Les deux premières fosses, jointives et aménagées au pied même de l’édifice, ont livré un important dépôt organo-minéral gris où quelques tessons du Bas Moyen Age ont été découverts. Ce dépôt s’appuie, côté motte, sur un remblai pierreux malheureusement simplement entre aperçu du fait de la remontée rapide de l’eau dans ces deux fosses. Ces données paraissent conforter l’hypothèse d’un fossé à la base de la construction, au moins sur un quart de sa circonférence. Le comblement de ce fossé pourrait avoir eu lieu au moment de l’édification de l’église sur l’ancienne plate-forme castrale. En revanche l’idée parfois avancée d’une création de la motte au cœur d’un marécage n’est absolument pas confortée par les observations géomorphologiques et archéologiques, il semblerait, au contraire, que ce soit l’implantation de cet important tertre en tête de vallon qui ait favorisé le développement d’une zone de mouillère dans le secteur.

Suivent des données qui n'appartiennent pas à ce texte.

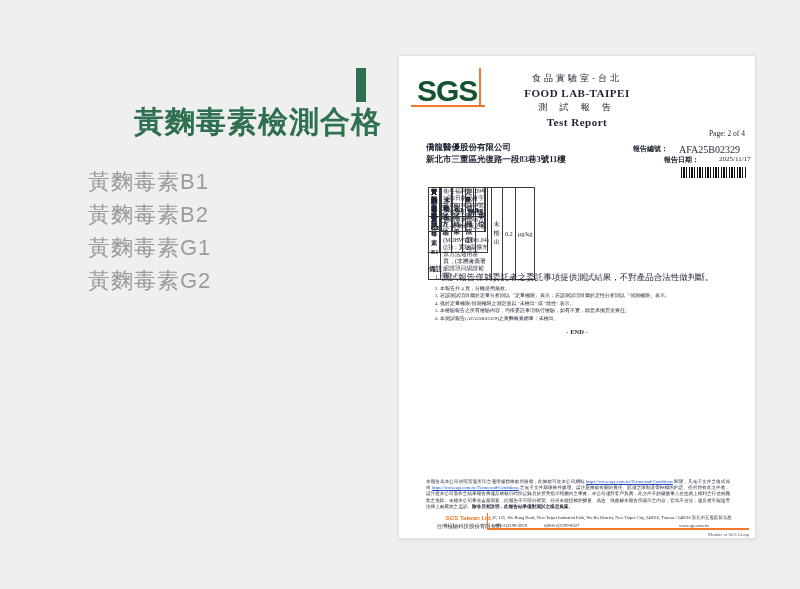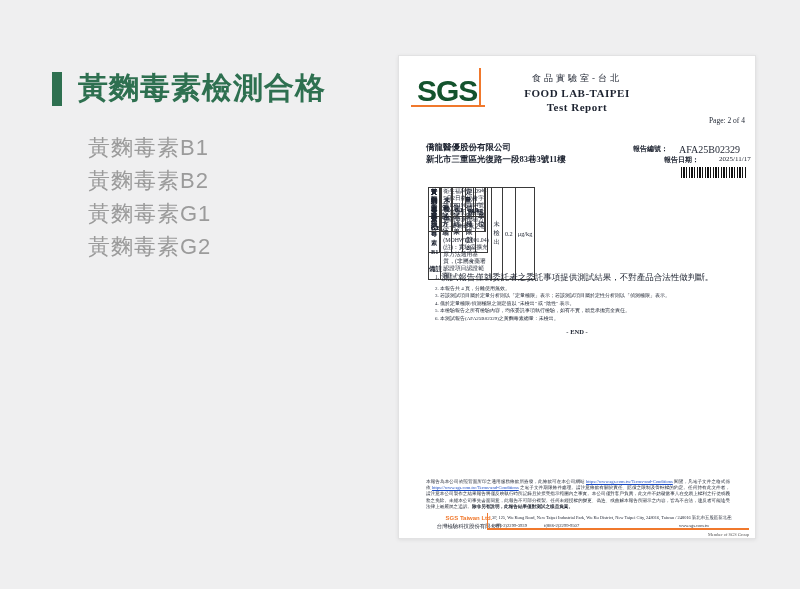--- a/index.html
+++ b/index.html
@@ -13,7 +13,7 @@
 
   
   .left-panel { position:absolute; left:52px; top:68px; width:330px; }
-  .title-row { display:flex; align-items:center; }
+  .title-row { display:flex; align-items:flex-end;flex-direction:column; }
   .title-bar { width:10px; height:34px; background:#2e7050; margin-right:16px; flex:none; }
   .page-title { font-size:30px; font-weight:bold; color:#2e7050; letter-spacing:1px; }
   .item-list { margin-top:22px; margin-left:36px; }

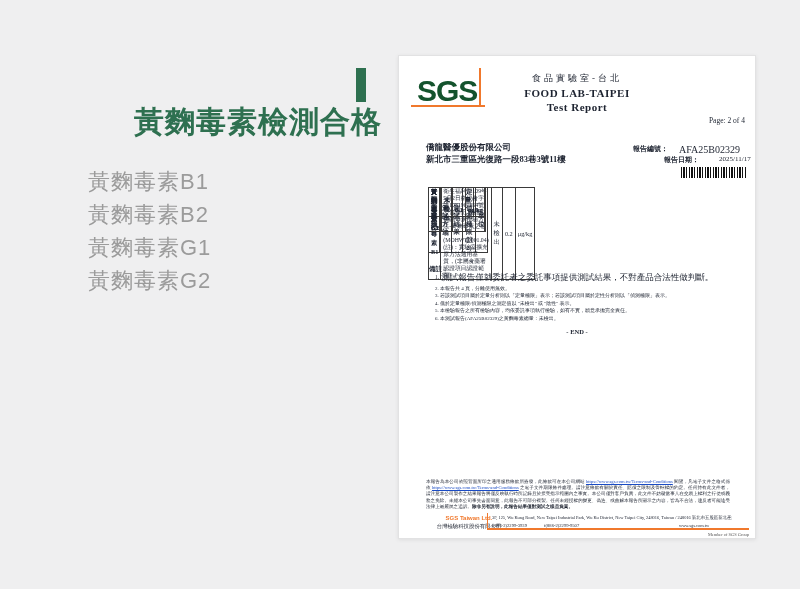--- a/index.html
+++ b/index.html
@@ -114,6 +114,7 @@
   <div class="doc-header">
     <div class="lab-zh">食品實驗室-台北</div>
     <div class="lab-en">FOOD LAB-TAIPEI</div>
+    <div class="rep-zh">測 試 報 告</div>
     <div class="rep-en">Test Report</div>
   </div>
   <div class="page-label">Page: 2 of 4</div>

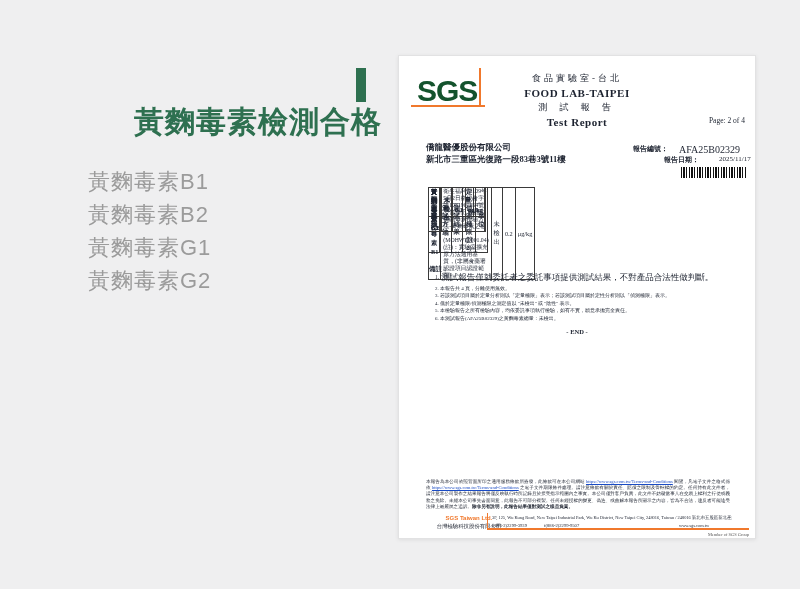--- a/index.html
+++ b/index.html
@@ -42,7 +42,7 @@
   .lab-en { font-size:11px; font-weight:bold; margin-top:2px; letter-spacing:0.5px; }
   .rep-zh { font-size:9px; letter-spacing:5px; margin-top:2px; }
   .rep-en { font-size:11px; font-weight:bold; margin-top:2px; letter-spacing:0.5px; }
-  .page-label { right:10px; top:60px; font-size:7.5px; }
+  .page-label { right:10px; top:73px; font-size:7.5px; }
 
   
   .client-name { left:27px; top:86px; font-size:8.5px; font-weight:bold; }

Le troisième bassin, a été créé à environ 30 m de la base du monument, en contre-haut des deux premières fosses. L'image stratigraphique est nettement différente de la précédente, faisant apparaître dans un angle une partie d’une structure archéologique à environ 0,40 m de profondeur. Cette dernière contenait dans son comblement des nodules de terre cuite (torchis ?) associés à de la terre cendreuse. L'identification de ce vestige reste incertaine, il pourrait éventuellement s’agir d’un trou de poteau, voire d’une structure plus vaste. Cette découverte ainsi que l’horizon stratigraphique qui lui est associé doivent probablement être mis en relation avec un habitat actuellement fossilisé.

La même coupe de terrain révèle, cette fois-ci à plus d’un mètre de profondeur, un autre niveau archéologique matérialisé par un dépôt de charbons de bois. Il est donc manifeste que la vaste zone s’étendant à l’ouest de la motte a fait l’objet d’aménagements importants et successifs qui pourraient correspondre à l’emplacement d’une basse-cour ou à l’implantation du premier village castral comme en témoigne également le tracé du parcellaire ancien.

Une datation C14 sera réalisée sur le niveau anthropique profond afin de tenter de préciser la chronologie des aménagements repérés parallèlement, un relevé topographique de l’ensemble de la motte et des parcelles contiguës complétera la documentation de cet important site castral où la surveillance archéologique des travaux liés au jardin médiéval sera poursuivie.